**DATA SECTION**

_ _ _ _ _

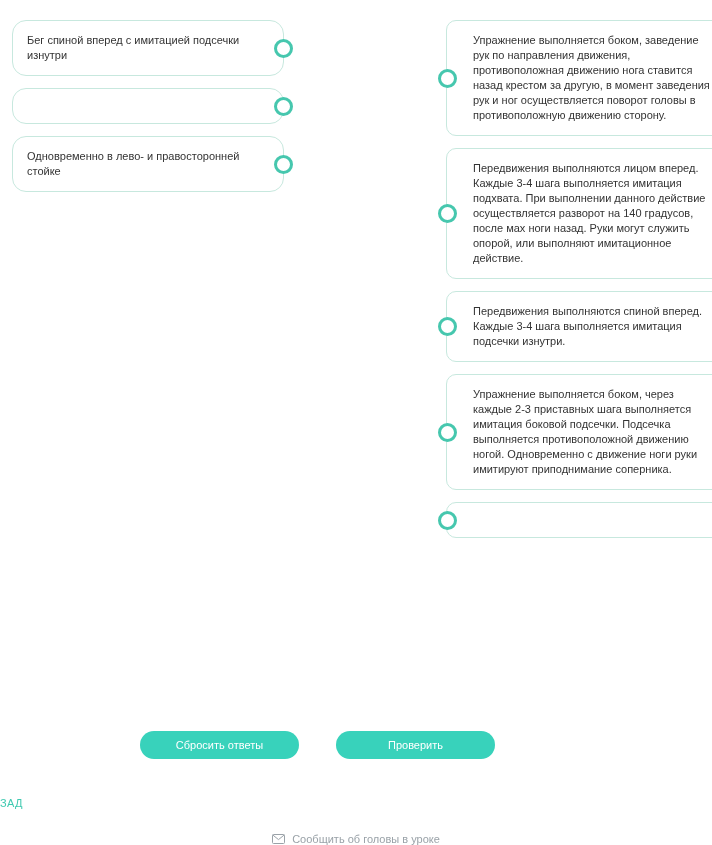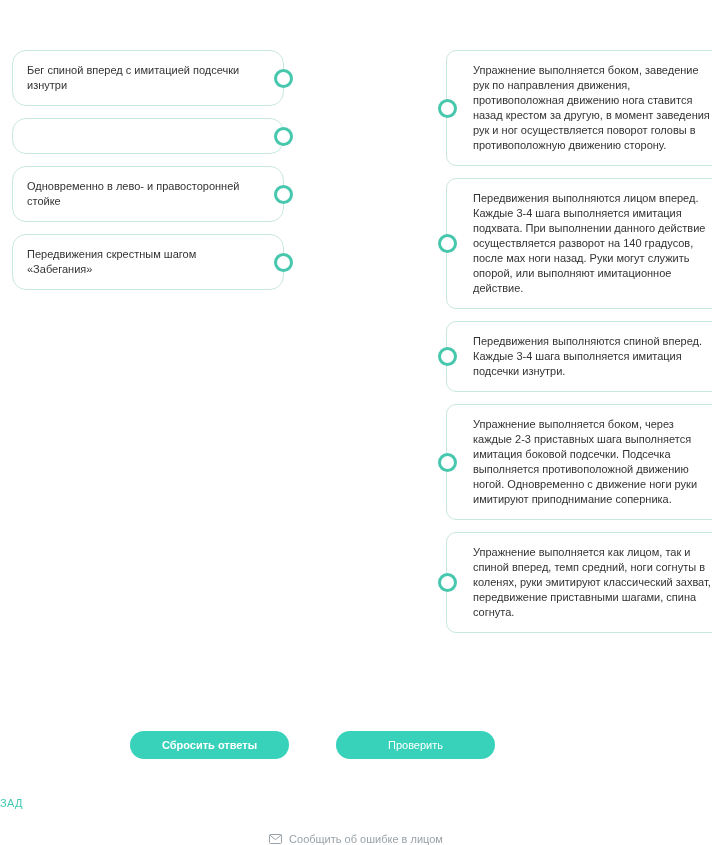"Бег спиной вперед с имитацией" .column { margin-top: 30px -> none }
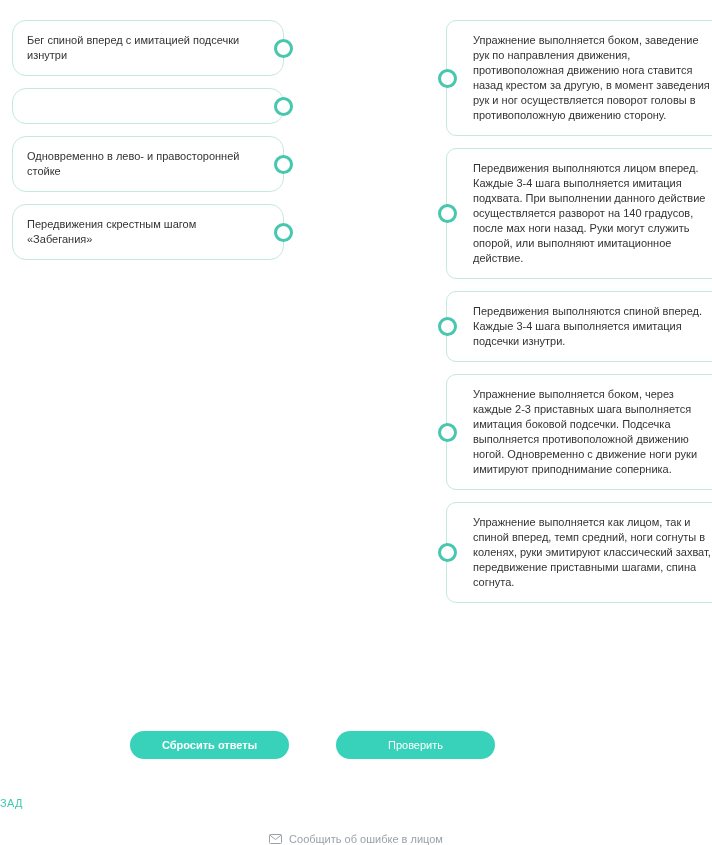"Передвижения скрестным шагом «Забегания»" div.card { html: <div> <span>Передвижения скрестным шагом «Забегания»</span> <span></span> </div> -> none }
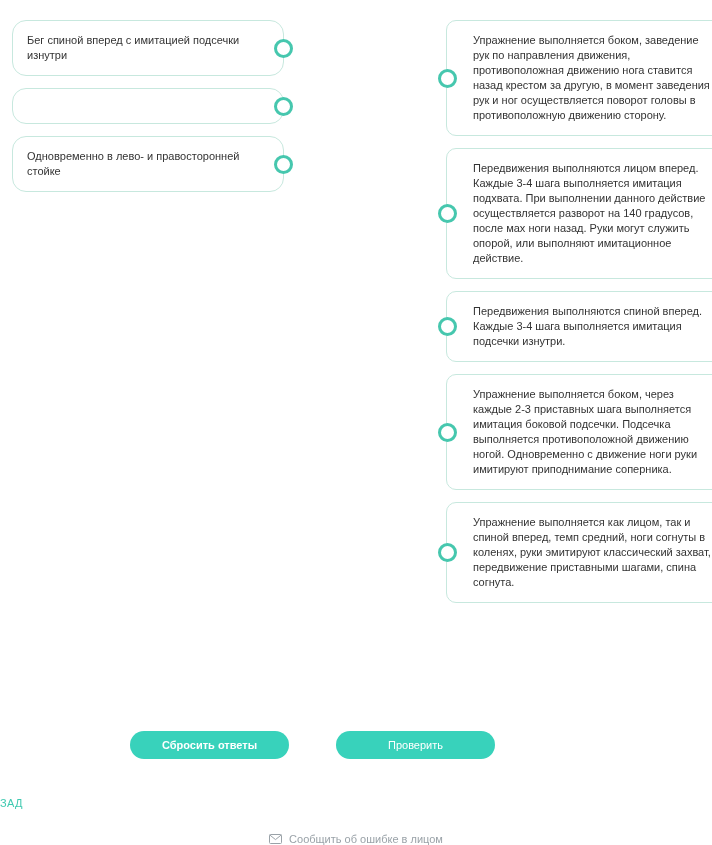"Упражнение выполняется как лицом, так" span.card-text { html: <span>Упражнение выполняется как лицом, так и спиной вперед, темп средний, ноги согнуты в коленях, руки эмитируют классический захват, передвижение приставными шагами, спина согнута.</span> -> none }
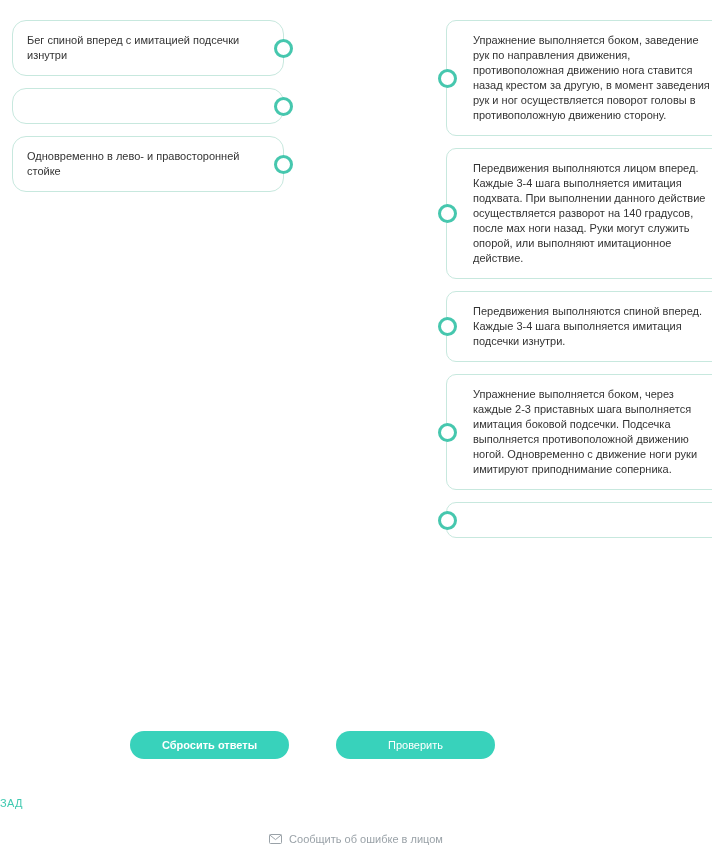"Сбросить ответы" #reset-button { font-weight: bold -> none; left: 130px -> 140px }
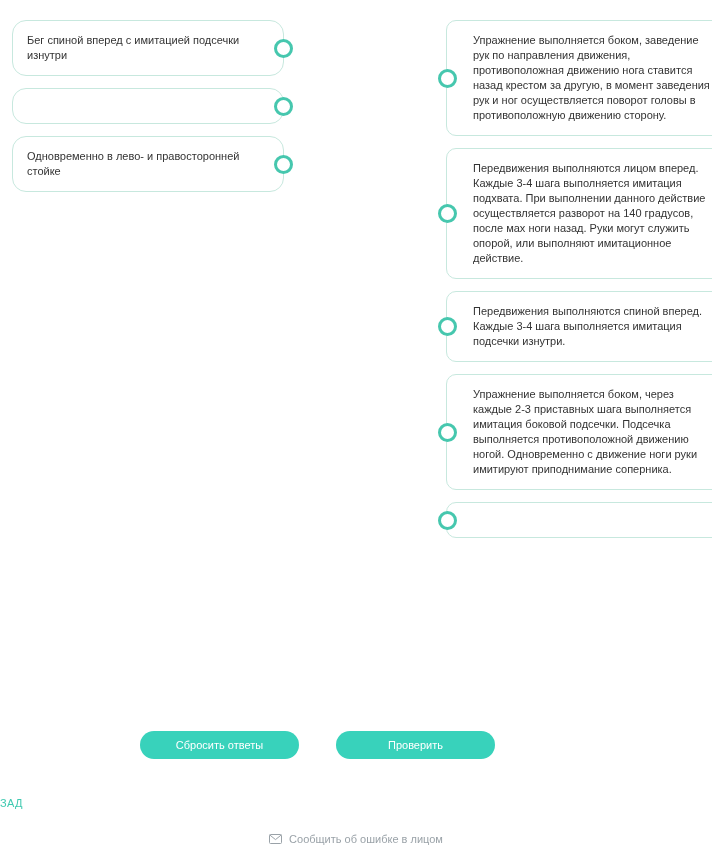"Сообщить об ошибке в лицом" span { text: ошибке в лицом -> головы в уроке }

_ _ _ _ _

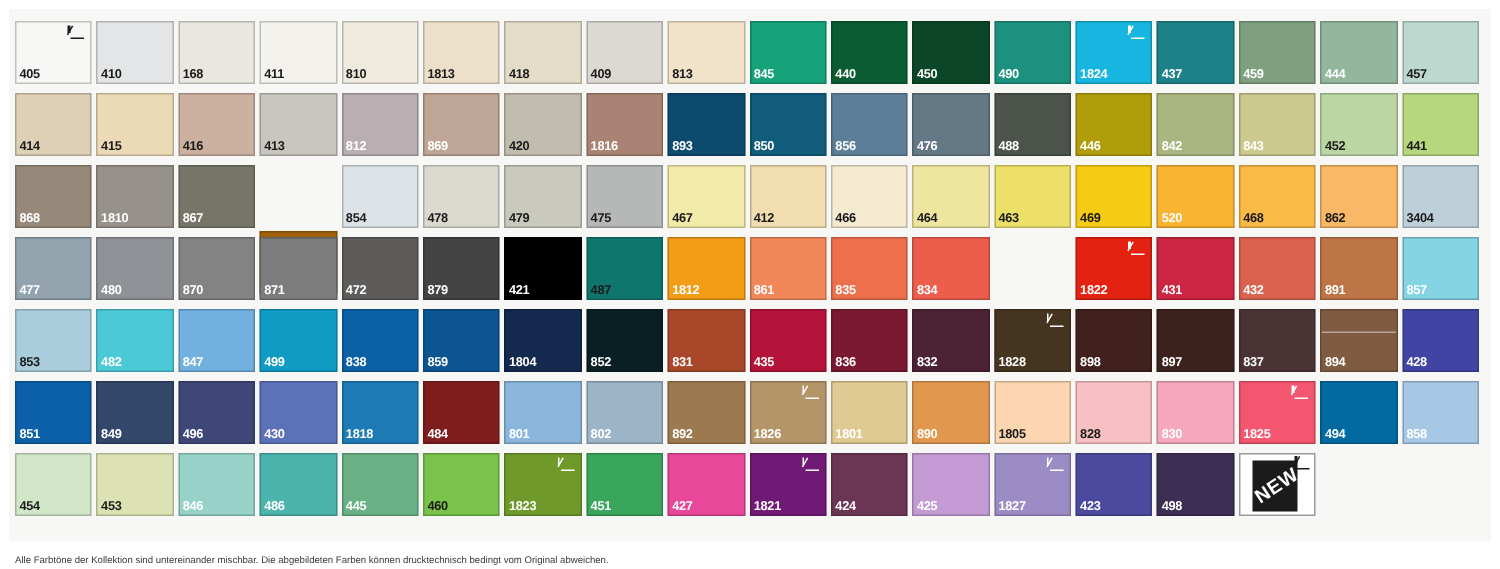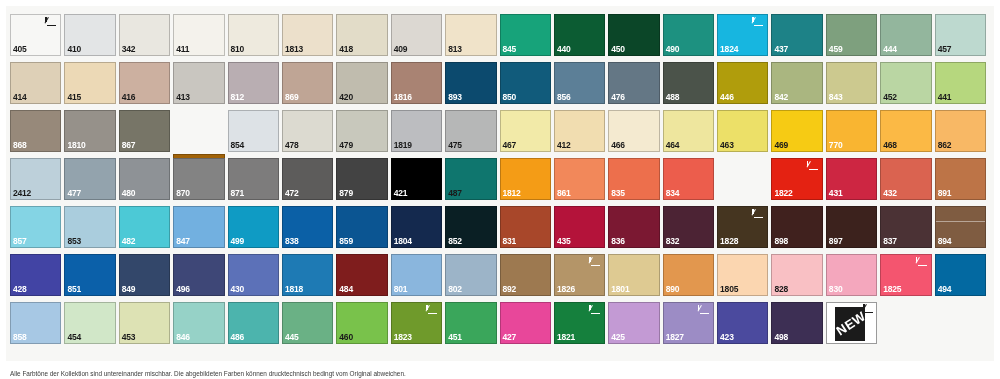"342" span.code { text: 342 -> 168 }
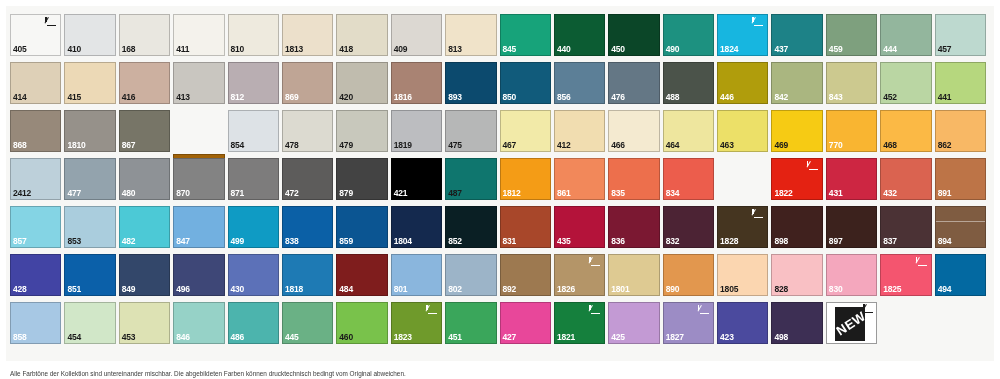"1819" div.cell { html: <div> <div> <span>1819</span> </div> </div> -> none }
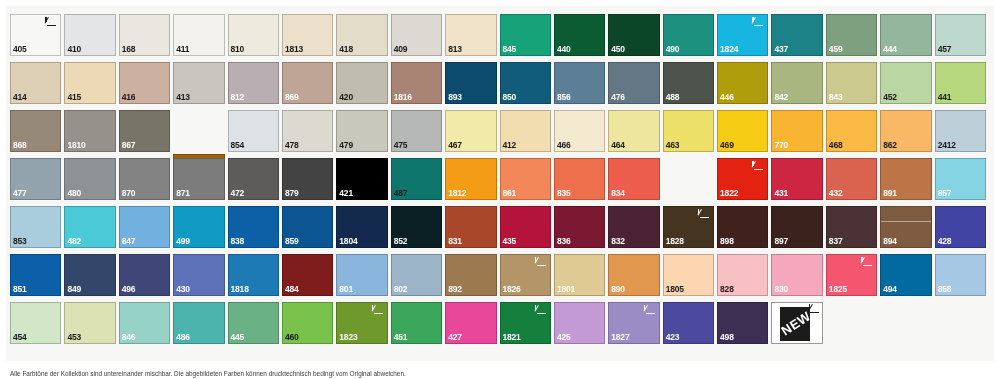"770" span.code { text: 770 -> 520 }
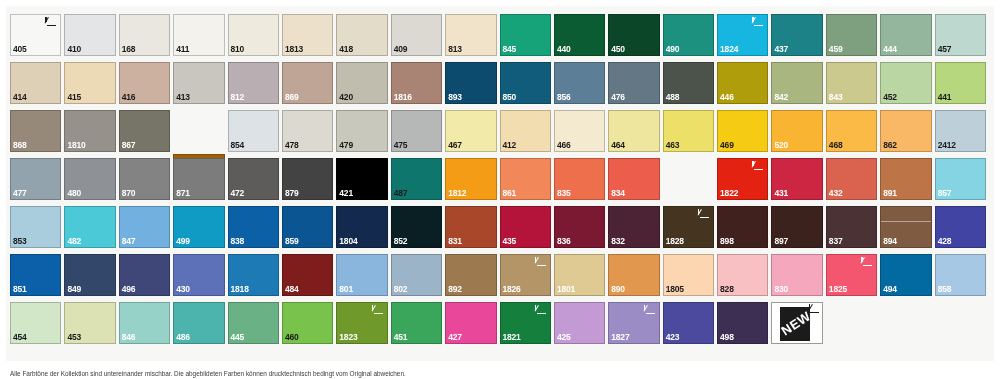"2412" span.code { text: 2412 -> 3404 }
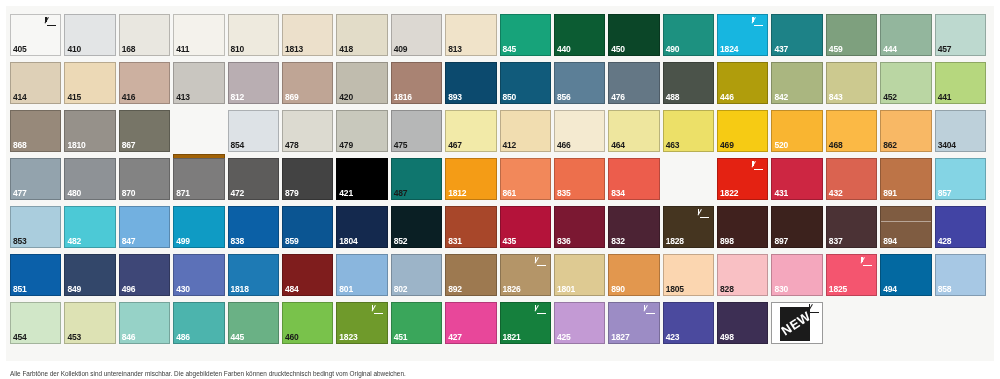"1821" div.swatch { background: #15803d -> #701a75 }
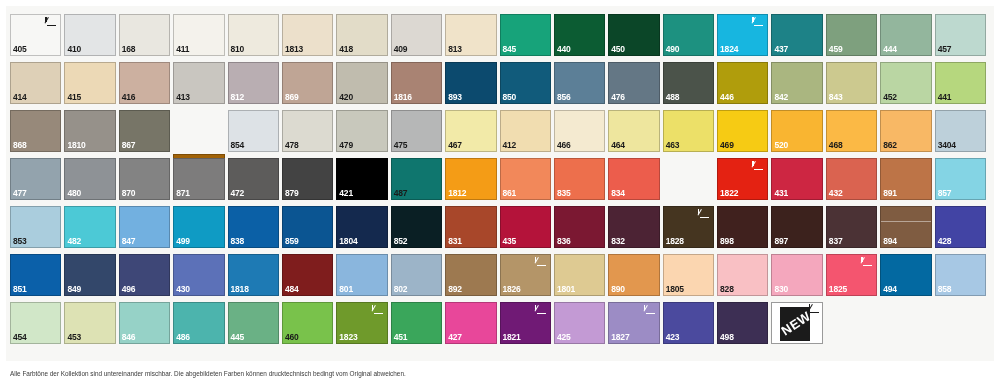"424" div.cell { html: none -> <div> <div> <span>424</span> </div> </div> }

_ _ _ _ _

**WHAT THE EXERCISE ASKS**
Here the job is to copy the listing above word for word, starting at the line with "спиной вперед с" and ending at the line with "об ошибке в", and to leave out the pictures.

**ANSWER BOX**
"Бег спиной вперед с имитацией" .column { margin-top: 30px -> none }
"Передвижения скрестным шагом «Забегания»" div.card { html: <div> <span>Передвижения скрестным шагом «Забегания»</span> <span></span> </div> -> none }
"Упражнение выполняется как лицом, так" span.card-text { html: <span>Упражнение выполняется как лицом, так и спиной вперед, темп средний, ноги согнуты в коленях, руки эмитируют классический захват, передвижение приставными шагами, спина согнута.</span> -> none }
"Сбросить ответы" #reset-button { font-weight: bold -> none; left: 130px -> 140px }
"Сообщить об ошибке в лицом" span { text: ошибке в лицом -> головы в уроке }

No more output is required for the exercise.